Les 35 ans du Salon du livre de l’Outaouais

On le sait, le temps est relatif, tout comme l’impression qu’il laisse quand il s’écoule. Pour les salons du livre, les dernières années turbopropulsées par le numérique ont été certainement marquantes. « Il y a 35 ans, la disponibilité des livres et des nouveautés en un seul lieu pendant quatre jours était en soi un événement, rappelle la directrice générale, Anne-Marie Trudel, à l’aube de l’édition anniversaire du Salon du livre de l’Outaouais (SLO). Aujourd’hui, on doit offrir une plus-value. Les salons du livre s’axent de plus en plus sur la programmation et offrent un antidote à cette virtualisation qui affecte toute la chaîne du livre.

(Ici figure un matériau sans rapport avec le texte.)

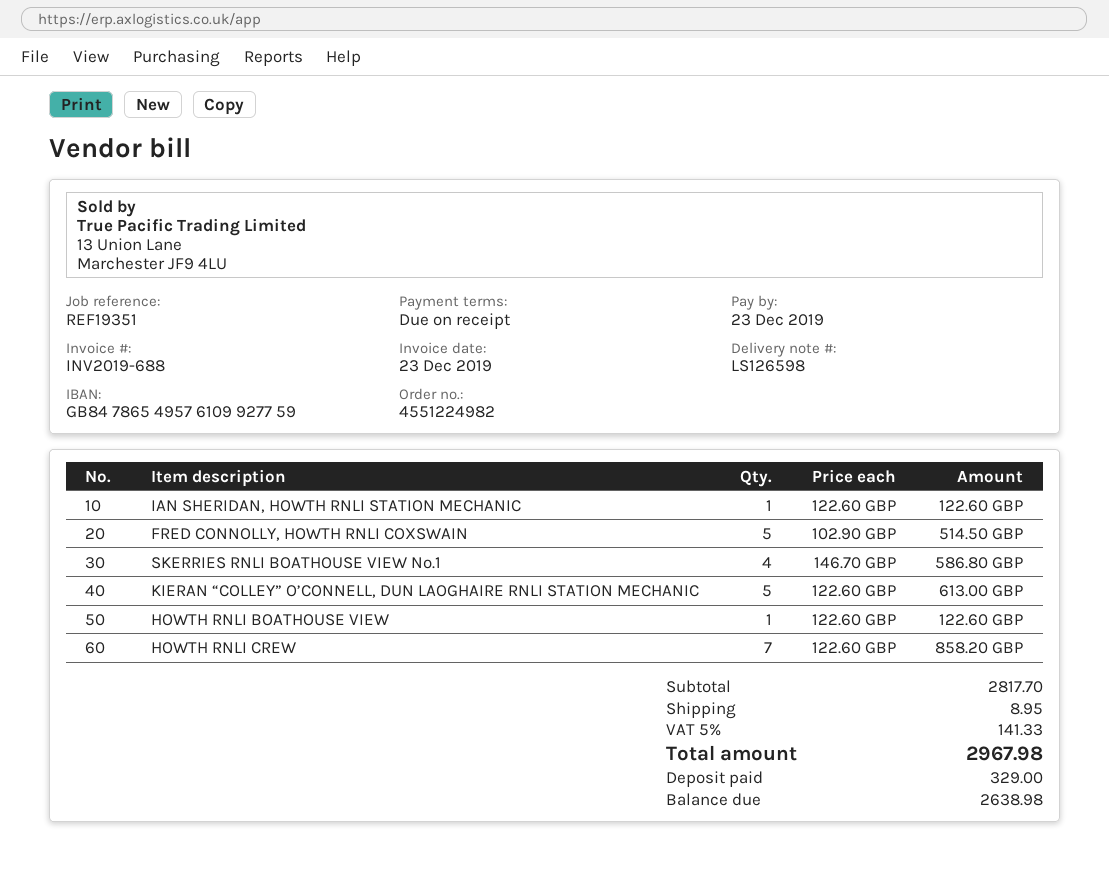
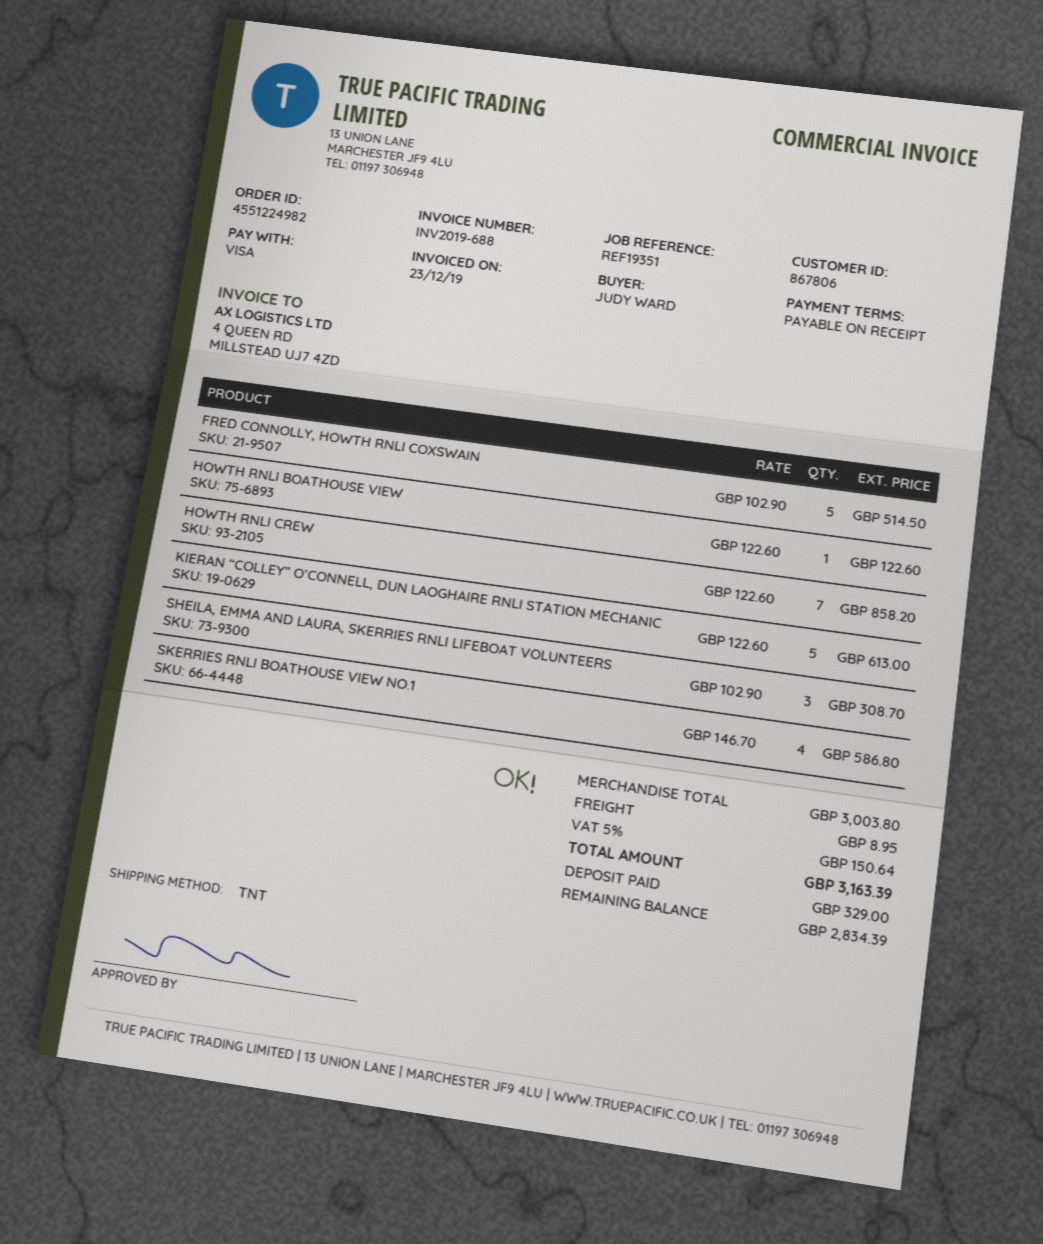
IAN SHERIDAN, HOWTH RNLI STATION MECHANIC: 1 x 122.60 = 122.60 -> none
SHEILA, EMMA AND LAURA, SKERRIES RNLI LIFEBOAT VOLUNTEERS: none -> 3 x 102.90 = 308.70
subtotal: 2817.70 -> 3003.80
tax: 5% = 141.33 -> 5% = 150.64
total: 2967.98 -> 3163.39
balance: 2638.98 -> 2834.39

C’est là que le côté événementiel devient plus important. »

 

Les enjeux ont changé depuis les débuts du Salon du livre de l’Outaouais, estime celle qui est depuis cinq ans à la tête de l’événement. « Je pense que c’est très important de sortir de la promotion immédiate d’un livre pour faire interagir des auteurs entre eux. Mais il faut, pour que ça tienne, que la programmation soit axée sur la découverte : celle des idées, des histoires et des auteurs. »

 

Le nouveau SLO se déploiera autour de son 35e anniversaire. Pour « remercier ceux qui ont participé intimement au succès du SLO au cours des années, les bénévoles, éditeurs, auteurs », le Salon proposera des « prestations cadeaux », de petits spectacles de lecture en différents formats. La littérature y sera dite (des vers du poète et cofondateur du Salon Serge Dion par Julie Huard), chantée (Tristan Malavoy et Fredric Gary Comeau), slamée, chuchotée de façon intime sous une ombrelle par des comédiens, dessinée (par le caricaturiste du Droit, Bado). « On mise sur l’oralité pour sortir la littérature et l’emmener aux gens. »

 

La romancière Kim Thuy assure la présidence d’honneur, auprès des invités Carl Leblanc, Alain Deneault, Danielle Vallée, Marie-Louise Gay et Micheline Lachance. Tables rondes, entretiens, animations pour les jeunes et séances de dédicaces nourrissent la programmation, qui compte aussi pour la première fois cette année une entente avec l’Université du Québec en Outaouais. L’UQO produira un débat au Salon et en recevra un en ses murs.

 

Au final, 103 activités se font sur les scènes, quelques-unes hors les murs — dont des lectures dans des résidences pour personnes âgées —, et quelque 400 auteurs participeront à ce SLO.